8. Voor een proceskostenveroordeling bestaat geen aanleiding.

Beslissing

De rechtbank verklaart het beroep ongegrond.
Deze uitspraak is gedaan door mr. M.R. van der Vos, rechter, in aanwezigheid van J. Fagel, griffier. De uitspraak is uitgesproken op 23 september 2021 en zal openbaar worden gemaakt door publicatie op rechtspraak.nl.
De griffier is verhinderd
de uitspraak te ondertekenen
griffier
rechter
Een afschrift van deze uitspraak is verzonden aan partijen op:

Bent u het niet eens met deze uitspraak?

Als u het niet eens bent met deze uitspraak, kunt u een brief sturen naar de Afdeling bestuursrechtspraak van de Raad van State waarin u uitlegt waarom u het er niet mee eens bent.

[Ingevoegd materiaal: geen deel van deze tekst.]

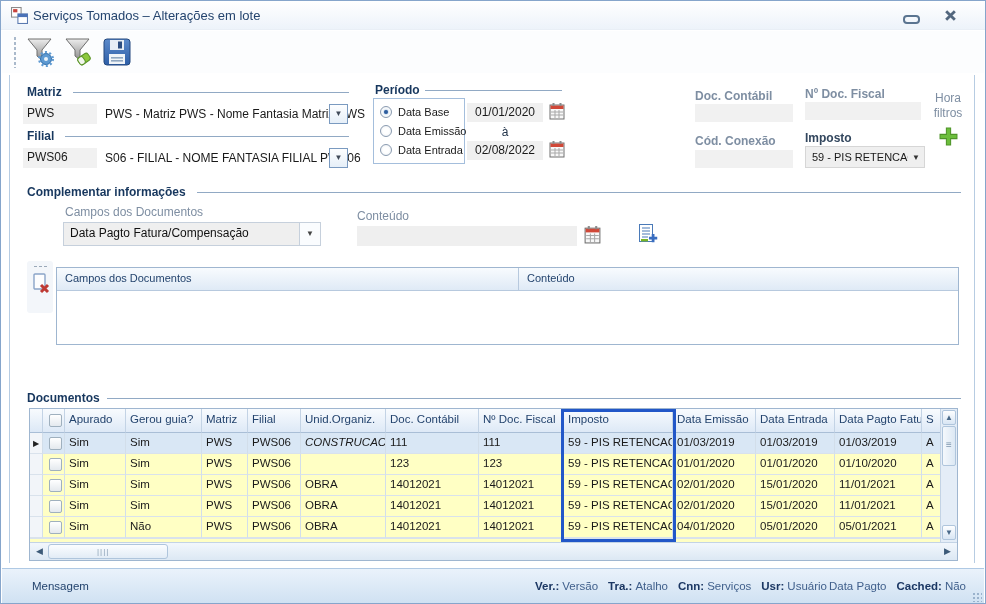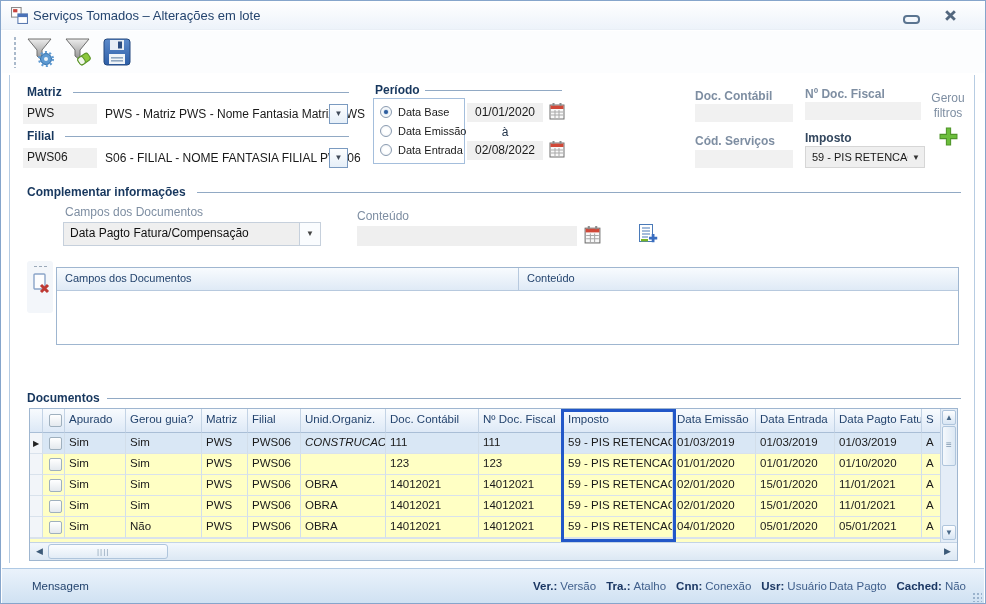"Gerou filtros" div.mais-filtros { text: Gerou -> Hora }
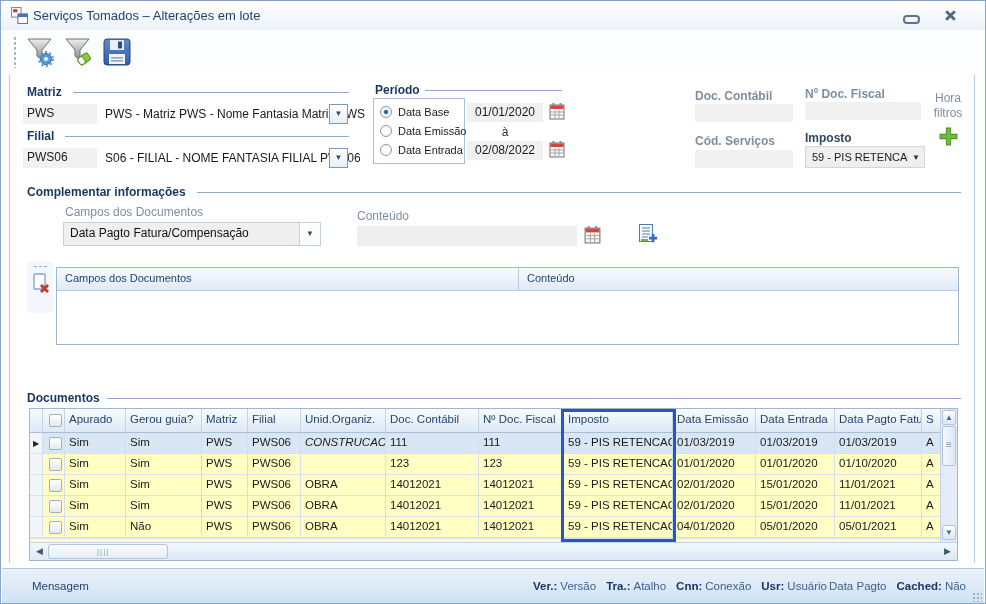"Cód. Serviços" div.field-label { text: Serviços -> Conexão }
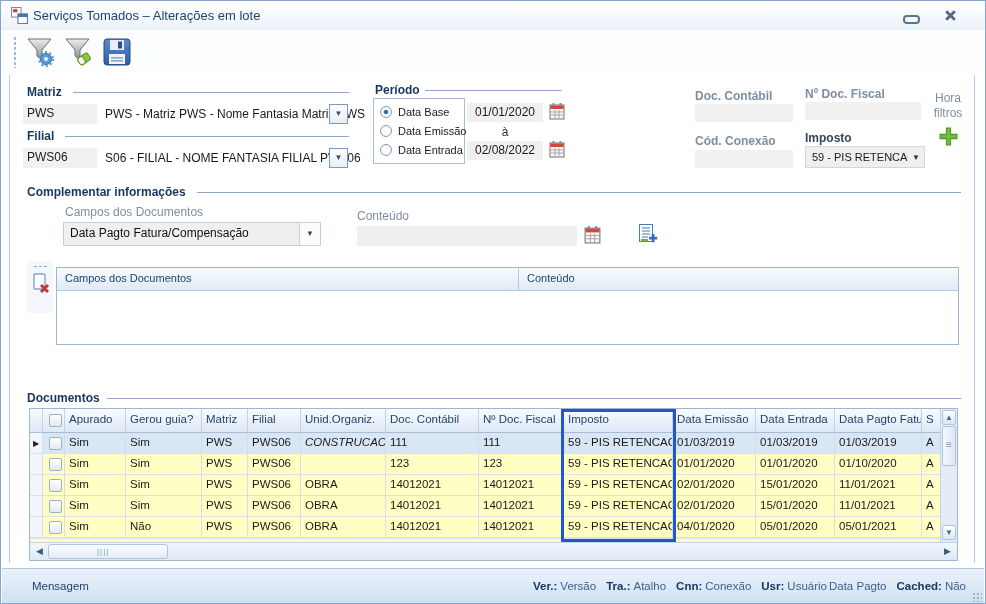"Conexão" span { text: Conexão -> Serviços }
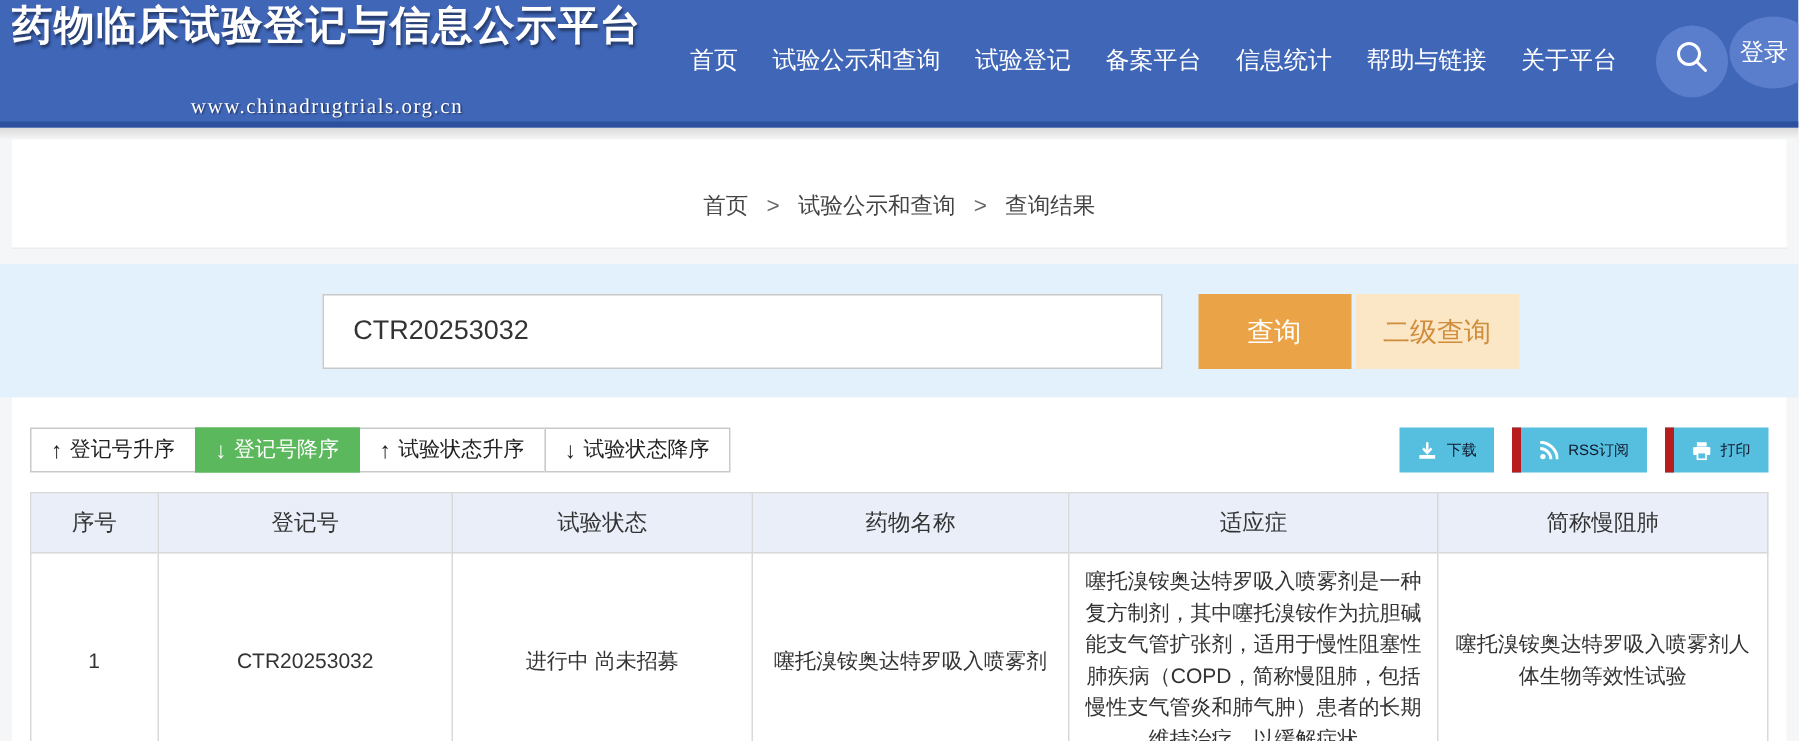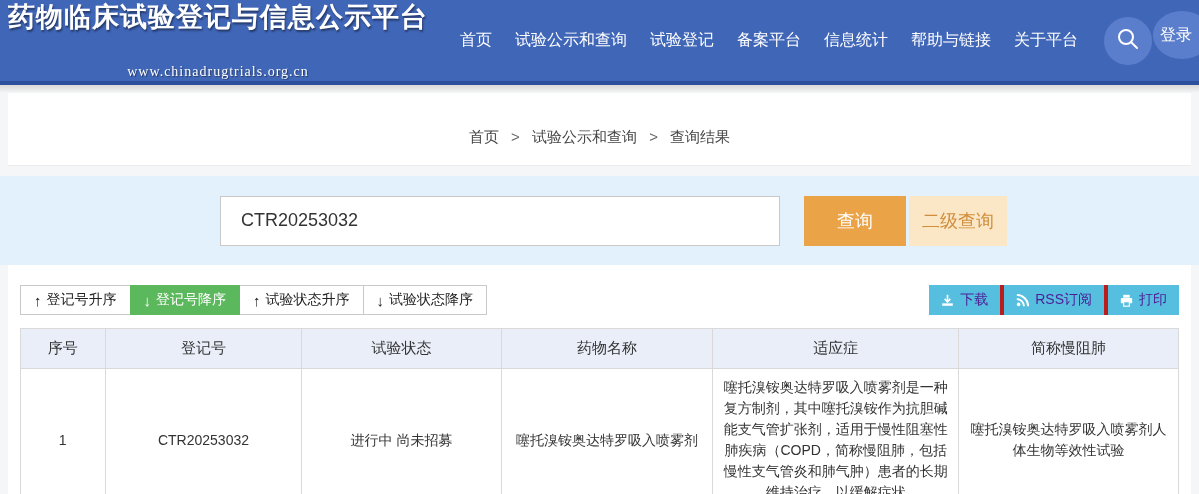"二级查询" .btn-query2 { width: 98px -> 109px }
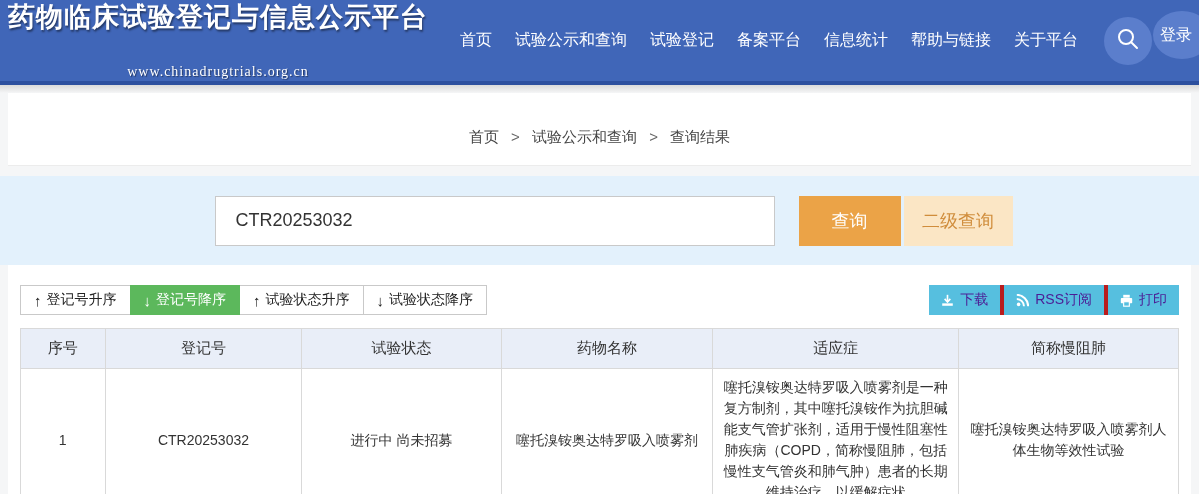"下载" .action-btn { color: #4c1d95 -> #0f172a; font-size: 14px -> 10px }
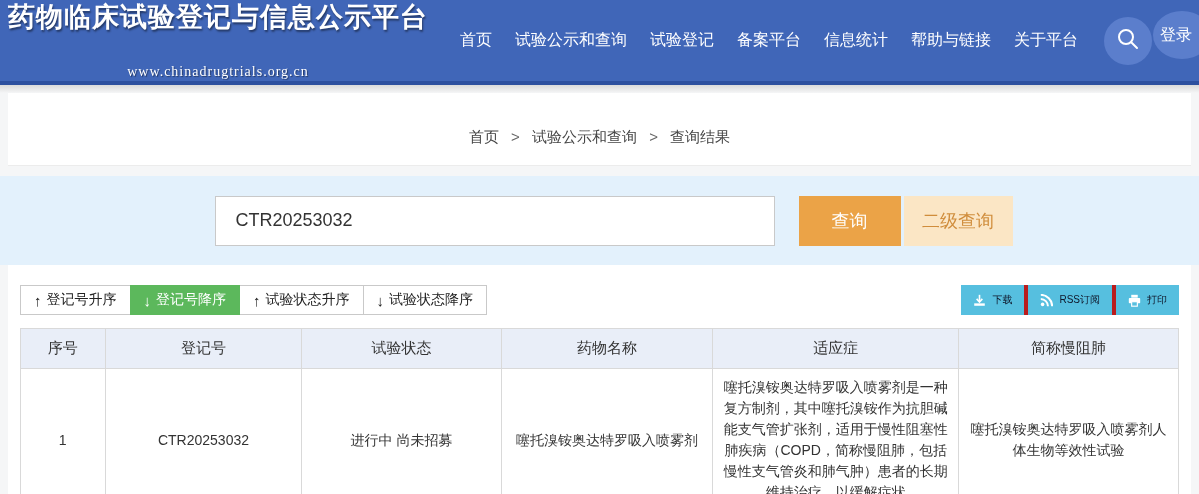"RSS订阅" .action-btn + .action-btn { border-left: 4px solid #b91c1c -> 6px solid #b91c1c; margin-left: none -> 12px }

Dit heet een beroepschrift. U moet dit beroepschrift indienen binnen 6 weken na de dag waarop deze uitspraak is verzonden. U ziet deze datum hierboven.

Voetnoten

1.Zie de uitspraak ECLI:NL:RVS:2019:484.
2.Zie hiervoor: de uitspraak ECLI:NL:RVS:2019:484.
3.Uitspraak van 22 september 2016, ECLI:NL:CRVB:2016:3523.
4.Zie bijvoorbeeld de uitspraak van de ABRvS van 18 maart 2020, ECLI:NL:RVS:2020:809.
5.Zie bijvoorbeeld de uitspraak van de ABRvS van 22 augustus 2018, ECLI:NL:RVS:2018:2792 en de uitspraak van 20 februari 2019, ECLI:NL:RVS:2019:488.